EPA urged to ban spraying of antibiotics on US food crops amid resistance fears | Pesticides


A new legal petition filed by a dozen public health and agricultural activist groups calls on the Environmental Protection Agency (EPA) to stop allowing farms in the US to spray antibiotics on food crops because they are potentially causing superbugs to thrive and sicken farm workers.

The agriculture industry sprays approximately 8 million pounds of antibiotic and antifungal pesticides on U.S. food crops each year, many of which are banned in other countries.

Excessive use of antibiotics, which are necessary to treat human disease, is a public health threat in the form of pesticides on fruits and vegetables because it can create superbug bacteria that are antibiotic resistant. Similarly, excessive use of antifungal pesticides can lead to fungal infections that are less treatable with currently available medical drugs, the groups say.

“Every year Americans are at greater risk from dangerous bacteria and diseases because of human pesticides sprayed on crops,” said Nathan Donnelly, director of environmental health sciences at the Center for Biological Diversity. “This kind of negligence and preventable suffering occurs when industry has control over the EPA’s pesticide-approval process.”

The Centers for Disease Control and Prevention estimates that antibiotic-resistant infections sicken about 2.8 million people and cause about 35,000 deaths annually. The CDC has linked “medically important antibiotics” that the EPA has linked to the use of pesticides on crops to antibiotic resistance in bacteria, increased risk of staph infections, and increased risk of MRSA.

Documents obtained by the Center for Biological Diversity through a Freedom of Information Act request show that a 2017 CDC study raised concerns about the risks in expanding the use of antibiotics on citrus crops.

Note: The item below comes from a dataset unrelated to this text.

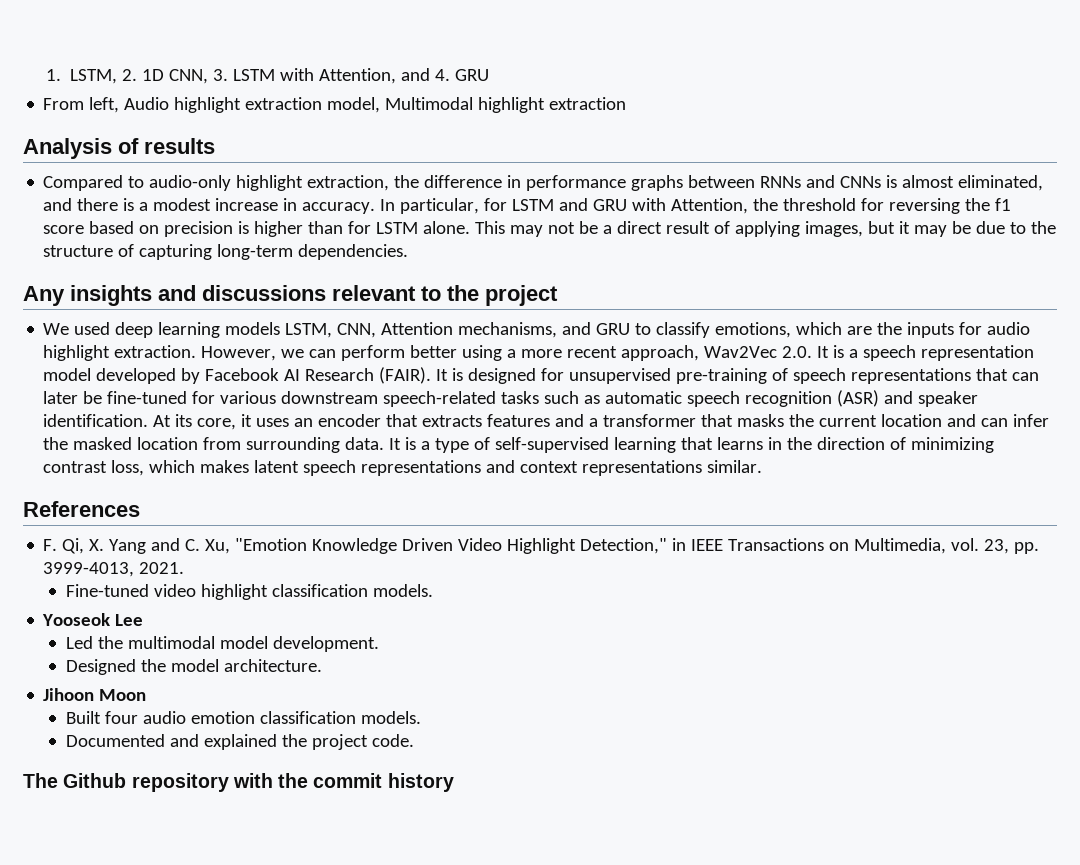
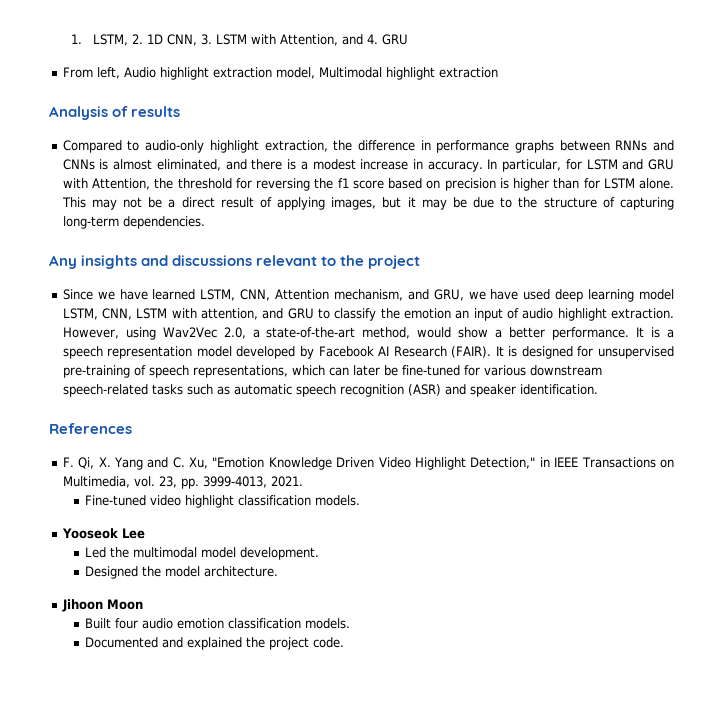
- We used deep learning models LSTM, CNN, Attention mechanisms, and GRU to classify emotions, which are the inputs for audio highlight extraction. However, we can perform better using a more recent approach, Wav2Vec 2.0. It is a speech representation model developed by Facebook AI Research (FAIR).
+ Since we have learned LSTM, CNN, Attention mechanism, and GRU, we have used deep learning model LSTM, CNN, LSTM with attention, and GRU to classify the emotion an input of audio highlight extraction. However, using Wav2Vec 2.0, a state-of-the-art method, would show a better performance. It is a speech representation model developed by Facebook AI Research (FAIR).
- It is designed for unsupervised pre-training of speech representations that can later be fine-tuned for various downstream speech-related tasks such as automatic speech recognition (ASR) and speaker identification. At its core, it uses an encoder that extracts features and a transformer that masks the current location and can infer the masked location from surrounding data. It is a type of self-supervised learning that learns in the direction of minimizing contrast loss, which makes latent speech representations and context representations similar.
+ It is designed for unsupervised pre-training of speech representations, which can later be fine-tuned for various downstream speech-related tasks such as automatic speech recognition (ASR) and speaker identification.
- The Github repository with the commit history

“The use of antibiotics as pesticides has the potential to select for antimicrobial-resistant bacteria present in the environment,” the agency wrote.

Meanwhile, consumption of antibiotic residues in food can also disrupt the human gut microbiome and increase the risk of chronic diseases. These substances also pollute drinking water supplies and are believed to harm pollinators. Low-income and Latino farm workers are often most at risk.

Farms spray antibiotics because they kill bacteria that can damage or kill crops.

Among the most common antibiotic pesticides is streptomycin, which is commonly used in medical care. The US Geological Survey estimates that up to 125,000 pounds have been sprayed on US crops in a year.

Donnelly said the petition comes as the EPA faces pressure to expand the use of human antibiotics. Bacterial citrus greening disease, transmitted by the Asian citrus psyllid, is devastating citrus orchards in Florida.

Donnelly acknowledged that the citrus industry was facing an “incredibly scary” situation, but said that dumping more medically important antibiotics on crops would be a major disaster in the long run.

Donnelly said, “I understand their frustration because they are badly misguided, but from a societal perspective this is absolutely a no-brainer – it can’t be happening.” “The point is that the enormous problems posed by human drug spraying on food crops are far greater than agricultural problems.”

Donnelly said there are some simple crop management steps that should be tried first, such as spacing crops apart, breeding more disease-resistant varieties of crops and identifying diseased trees and removing them immediately to prevent diseases from spreading.

The petition gives the EPA approximately five years to respond. Several years earlier, the agency had banned chlorpyrifos in response to a similar legal petition, but a judge overturned the EPA’s ban.

The agency may impose restrictions, or it must provide reasons for not doing so. Donnelly said the EPA was unlikely to take action under the Trump administration. If this, or a future administration, does not take action, the groups could sue. This process may take more than a decade.

“We’re playing the long game,” Donnelly said.